*Records supplied*.
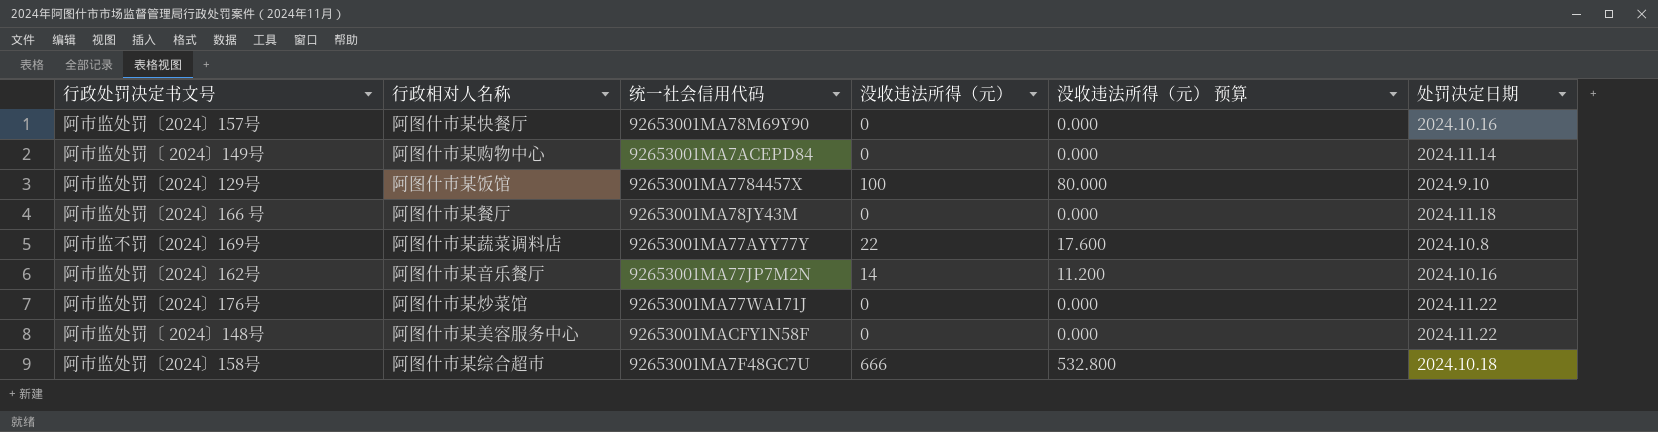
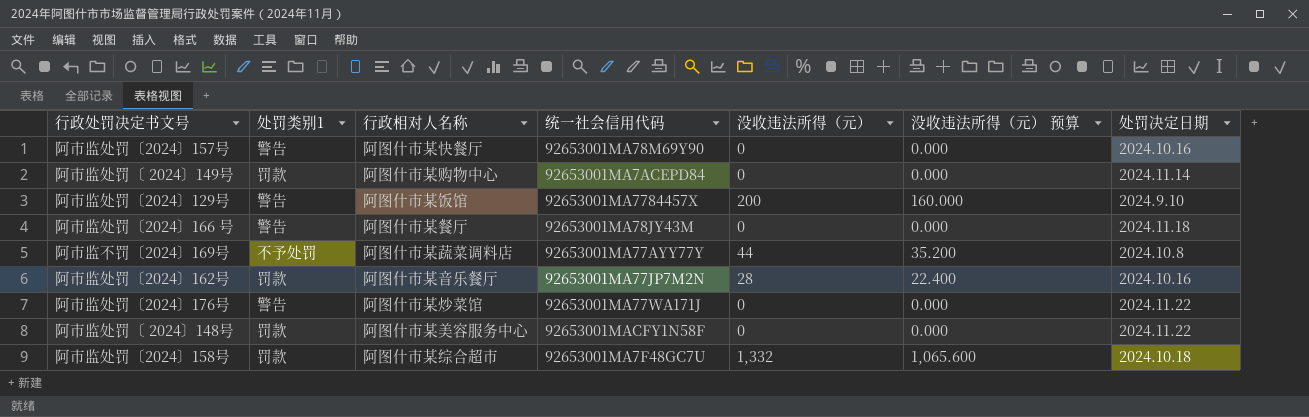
column 处罚类别1 | position: none -> 2
阿市监处罚〔2024〕129号 | 没收违法所得（元）: 100 -> 200
阿市监处罚〔2024〕129号 | 没收违法所得（元） 预算: 80.000 -> 160.000
阿市监不罚〔2024〕169号 | 没收违法所得（元）: 22 -> 44
阿市监不罚〔2024〕169号 | 没收违法所得（元） 预算: 17.600 -> 35.200
阿市监处罚〔2024〕162号 | 没收违法所得（元）: 14 -> 28
阿市监处罚〔2024〕162号 | 没收违法所得（元） 预算: 11.200 -> 22.400
阿市监处罚〔2024〕158号 | 没收违法所得（元）: 666 -> 1,332
阿市监处罚〔2024〕158号 | 没收违法所得（元） 预算: 532.800 -> 1,065.600

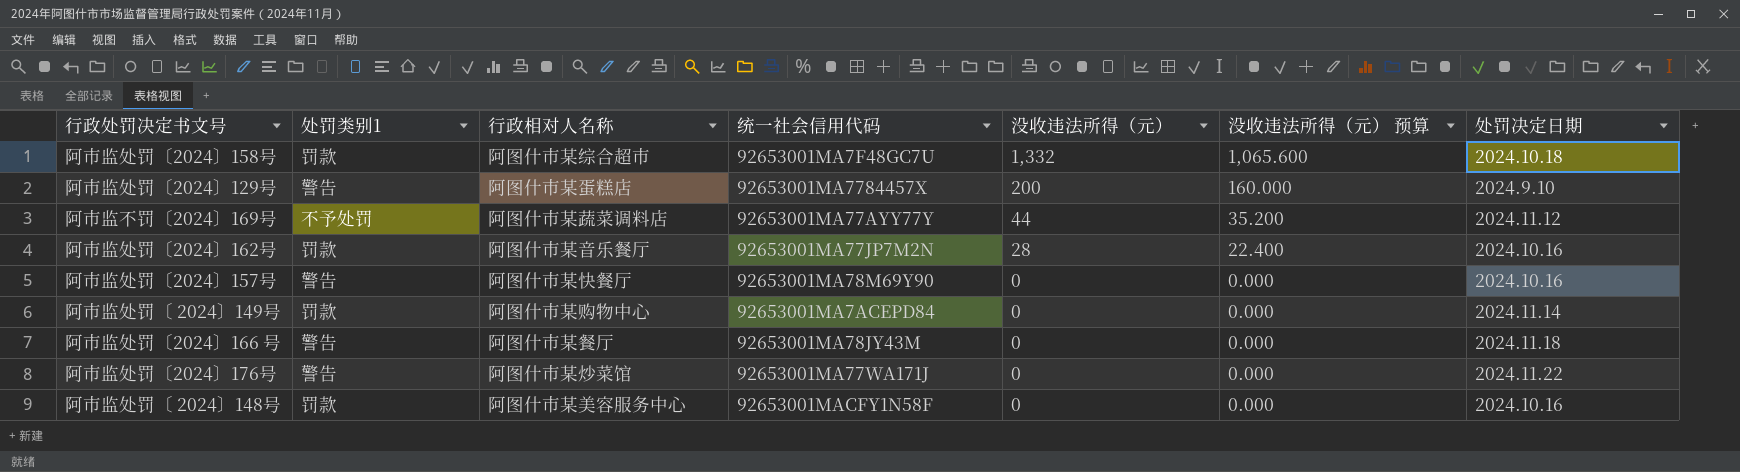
row order: none -> 没收违法所得（元） descending
阿市监处罚〔2024〕129号 | 行政相对人名称: 阿图什市某饭馆 -> 阿图什市某蛋糕店
阿市监不罚〔2024〕169号 | 处罚决定日期: 2024.10.8 -> 2024.11.12
阿市监处罚〔 2024〕148号 | 处罚决定日期: 2024.11.22 -> 2024.10.16

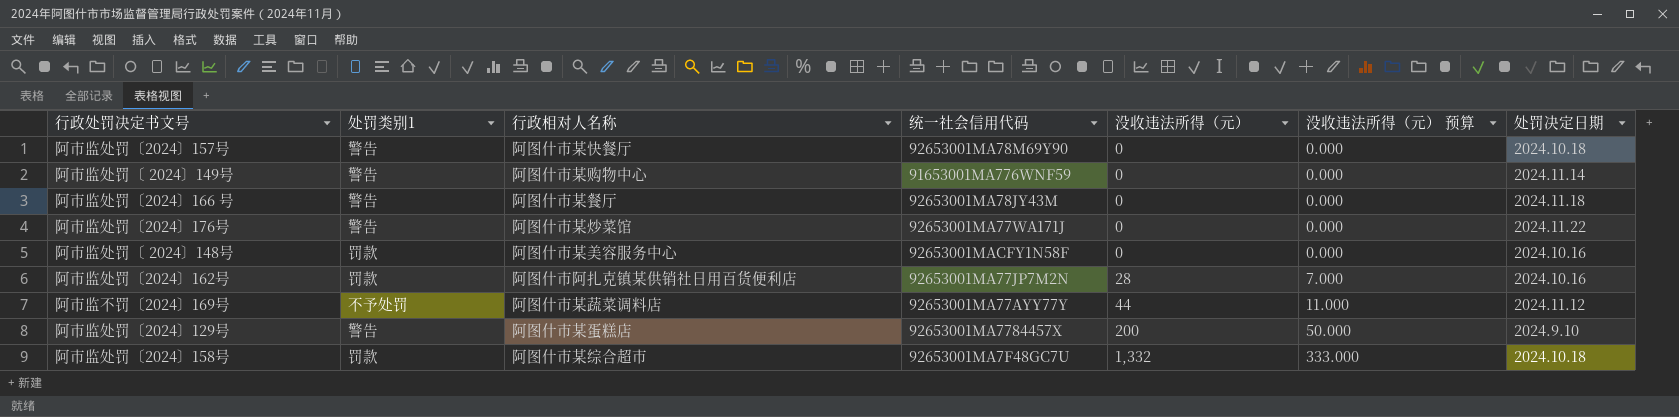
row order: 没收违法所得（元） descending -> 没收违法所得（元） ascending
column 没收违法所得（元） 预算 | formula: [没收违法所得（元）] * 0.8 -> [没收违法所得（元）] * 0.25
阿市监处罚〔2024〕157号 | 处罚决定日期: 2024.10.16 -> 2024.10.18
阿市监处罚〔 2024〕149号 | 处罚类别1: 罚款 -> 警告
阿市监处罚〔 2024〕149号 | 统一社会信用代码: 92653001MA7ACEPD84 -> 91653001MA776WNF59
阿市监处罚〔2024〕162号 | 行政相对人名称: 阿图什市某音乐餐厅 -> 阿图什市阿扎克镇某供销社日用百货便利店

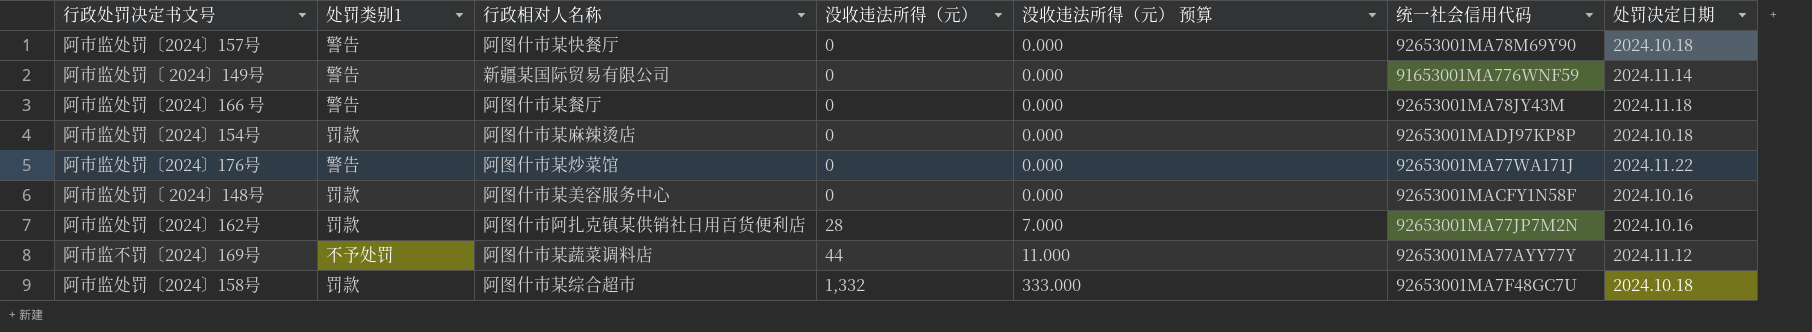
column 统一社会信用代码 | position: 4 -> 6
row 阿市监处罚〔2024〕129号: 警告 | 阿图什市某蛋糕店 | 92653001MA7784457X | 200 | 50.000 | 2024.9.10 -> none
阿市监处罚〔 2024〕149号 | 行政相对人名称: 阿图什市某购物中心 -> 新疆某国际贸易有限公司
row 阿市监处罚〔2024〕154号: none -> 罚款 | 阿图什市某麻辣烫店 | 0 | 0.000 | 92653001MADJ97KP8P | 2024.10.18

*Your assignment*.
Whenever a line includes the word "none", pull it out of the entries.

*Task output*.
column 处罚类别1 | position: none -> 2
row order: none -> 没收违法所得（元） descending
row 阿市监处罚〔2024〕129号: 警告 | 阿图什市某蛋糕店 | 92653001MA7784457X | 200 | 50.000 | 2024.9.10 -> none
row 阿市监处罚〔2024〕154号: none -> 罚款 | 阿图什市某麻辣烫店 | 0 | 0.000 | 92653001MADJ97KP8P | 2024.10.18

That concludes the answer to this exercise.